## Work task
Write the records below out in full, character for character, with no pictures.

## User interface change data
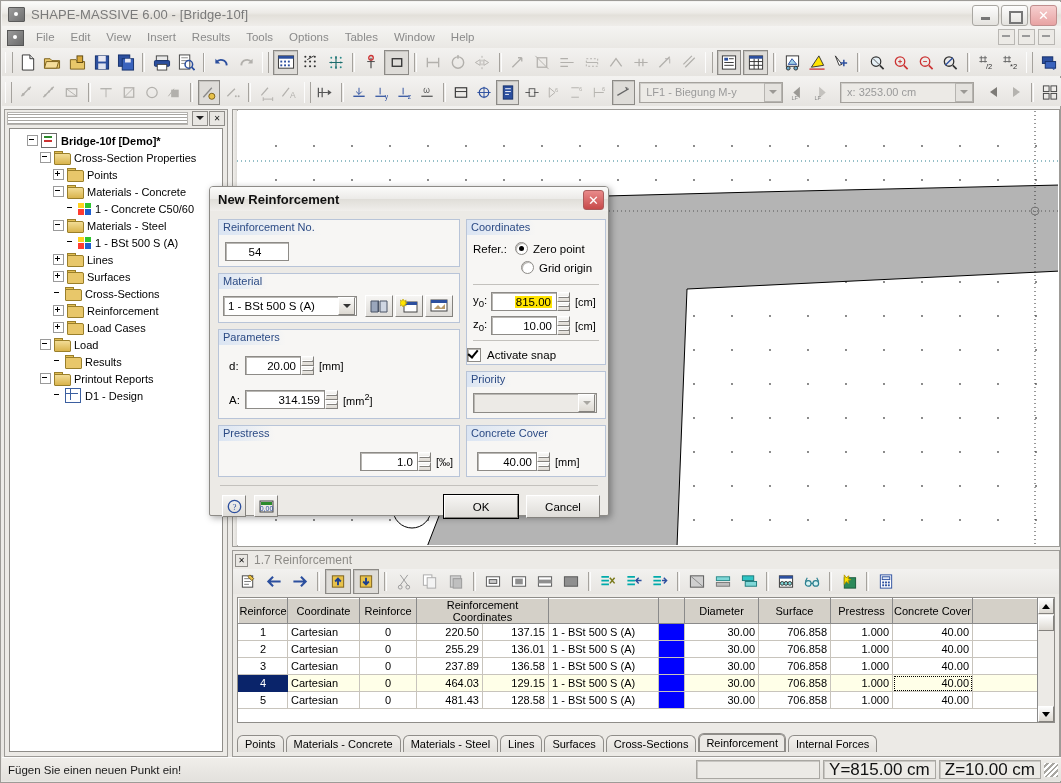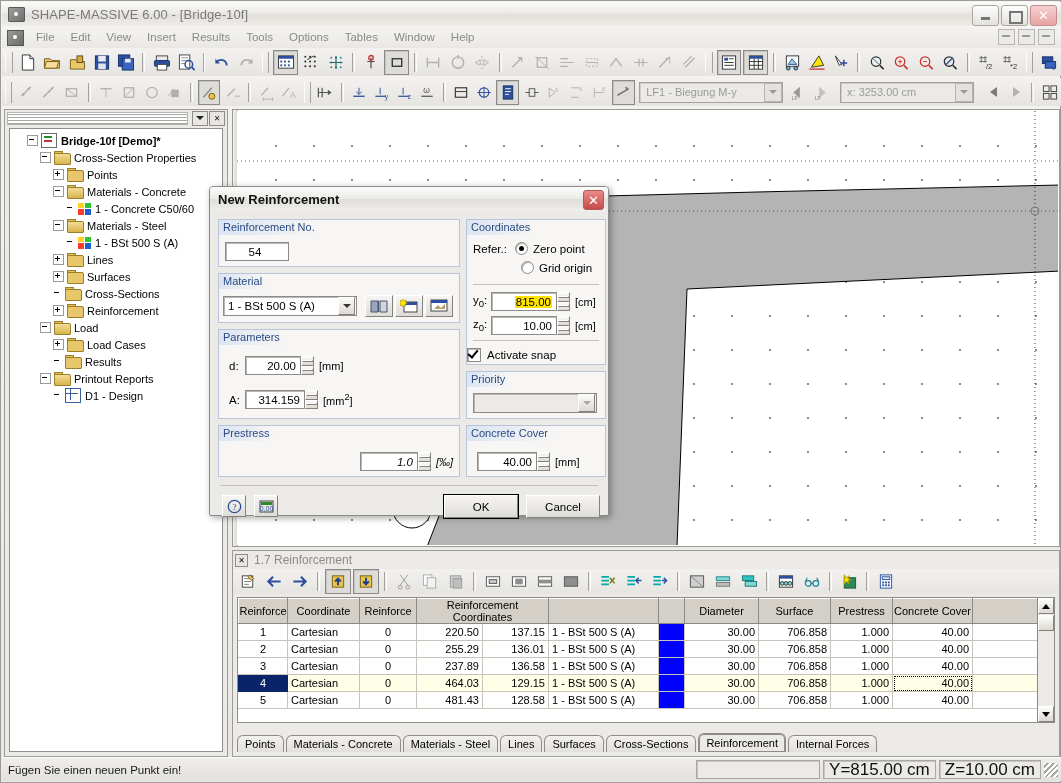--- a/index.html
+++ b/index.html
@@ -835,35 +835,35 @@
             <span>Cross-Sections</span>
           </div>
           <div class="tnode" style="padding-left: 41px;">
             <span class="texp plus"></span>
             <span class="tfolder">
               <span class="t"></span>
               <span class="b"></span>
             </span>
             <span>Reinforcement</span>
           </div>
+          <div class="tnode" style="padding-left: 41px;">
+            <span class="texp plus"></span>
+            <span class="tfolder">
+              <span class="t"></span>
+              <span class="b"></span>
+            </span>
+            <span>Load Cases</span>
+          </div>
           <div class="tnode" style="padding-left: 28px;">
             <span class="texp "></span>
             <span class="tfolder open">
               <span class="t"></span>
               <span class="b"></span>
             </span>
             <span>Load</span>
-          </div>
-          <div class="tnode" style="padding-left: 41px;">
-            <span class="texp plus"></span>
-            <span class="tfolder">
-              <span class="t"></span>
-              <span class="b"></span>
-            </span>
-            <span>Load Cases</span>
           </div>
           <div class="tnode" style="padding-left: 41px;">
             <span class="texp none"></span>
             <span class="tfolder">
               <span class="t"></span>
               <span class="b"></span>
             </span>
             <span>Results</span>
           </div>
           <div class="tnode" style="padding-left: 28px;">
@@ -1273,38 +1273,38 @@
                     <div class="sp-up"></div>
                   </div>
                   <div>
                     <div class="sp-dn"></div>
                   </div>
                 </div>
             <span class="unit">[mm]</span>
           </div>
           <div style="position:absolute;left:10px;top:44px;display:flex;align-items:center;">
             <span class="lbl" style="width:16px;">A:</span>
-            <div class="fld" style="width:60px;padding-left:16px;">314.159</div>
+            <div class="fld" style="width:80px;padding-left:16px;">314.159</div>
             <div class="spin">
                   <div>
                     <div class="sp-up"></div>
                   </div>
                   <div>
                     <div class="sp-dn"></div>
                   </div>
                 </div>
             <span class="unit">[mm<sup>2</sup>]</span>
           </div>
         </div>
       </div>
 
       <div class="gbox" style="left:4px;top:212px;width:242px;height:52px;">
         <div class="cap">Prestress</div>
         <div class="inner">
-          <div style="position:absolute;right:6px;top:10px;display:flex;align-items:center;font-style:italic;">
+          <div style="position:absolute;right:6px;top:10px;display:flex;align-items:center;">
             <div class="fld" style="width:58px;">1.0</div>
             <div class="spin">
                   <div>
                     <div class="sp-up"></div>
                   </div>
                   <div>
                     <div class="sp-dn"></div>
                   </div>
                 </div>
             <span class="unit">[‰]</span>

## Output of the exercise
--- a/index.html
+++ b/index.html
@@ -835,35 +835,35 @@
             <span>Cross-Sections</span>
           </div>
           <div class="tnode" style="padding-left: 41px;">
             <span class="texp plus"></span>
             <span class="tfolder">
               <span class="t"></span>
               <span class="b"></span>
             </span>
             <span>Reinforcement</span>
           </div>
+          <div class="tnode" style="padding-left: 41px;">
+            <span class="texp plus"></span>
+            <span class="tfolder">
+              <span class="t"></span>
+              <span class="b"></span>
+            </span>
+            <span>Load Cases</span>
+          </div>
           <div class="tnode" style="padding-left: 28px;">
             <span class="texp "></span>
             <span class="tfolder open">
               <span class="t"></span>
               <span class="b"></span>
             </span>
             <span>Load</span>
-          </div>
-          <div class="tnode" style="padding-left: 41px;">
-            <span class="texp plus"></span>
-            <span class="tfolder">
-              <span class="t"></span>
-              <span class="b"></span>
-            </span>
-            <span>Load Cases</span>
           </div>
           <div class="tnode" style="padding-left: 41px;">
             <span class="texp none"></span>
             <span class="tfolder">
               <span class="t"></span>
               <span class="b"></span>
             </span>
             <span>Results</span>
           </div>
           <div class="tnode" style="padding-left: 28px;">
@@ -1273,38 +1273,38 @@
                     <div class="sp-up"></div>
                   </div>
                   <div>
                     <div class="sp-dn"></div>
                   </div>
                 </div>
             <span class="unit">[mm]</span>
           </div>
           <div style="position:absolute;left:10px;top:44px;display:flex;align-items:center;">
             <span class="lbl" style="width:16px;">A:</span>
-            <div class="fld" style="width:60px;padding-left:16px;">314.159</div>
+            <div class="fld" style="width:80px;padding-left:16px;">314.159</div>
             <div class="spin">
                   <div>
                     <div class="sp-up"></div>
                   </div>
                   <div>
                     <div class="sp-dn"></div>
                   </div>
                 </div>
             <span class="unit">[mm<sup>2</sup>]</span>
           </div>
         </div>
       </div>
 
       <div class="gbox" style="left:4px;top:212px;width:242px;height:52px;">
         <div class="cap">Prestress</div>
         <div class="inner">
-          <div style="position:absolute;right:6px;top:10px;display:flex;align-items:center;font-style:italic;">
+          <div style="position:absolute;right:6px;top:10px;display:flex;align-items:center;">
             <div class="fld" style="width:58px;">1.0</div>
             <div class="spin">
                   <div>
                     <div class="sp-up"></div>
                   </div>
                   <div>
                     <div class="sp-dn"></div>
                   </div>
                 </div>
             <span class="unit">[‰]</span>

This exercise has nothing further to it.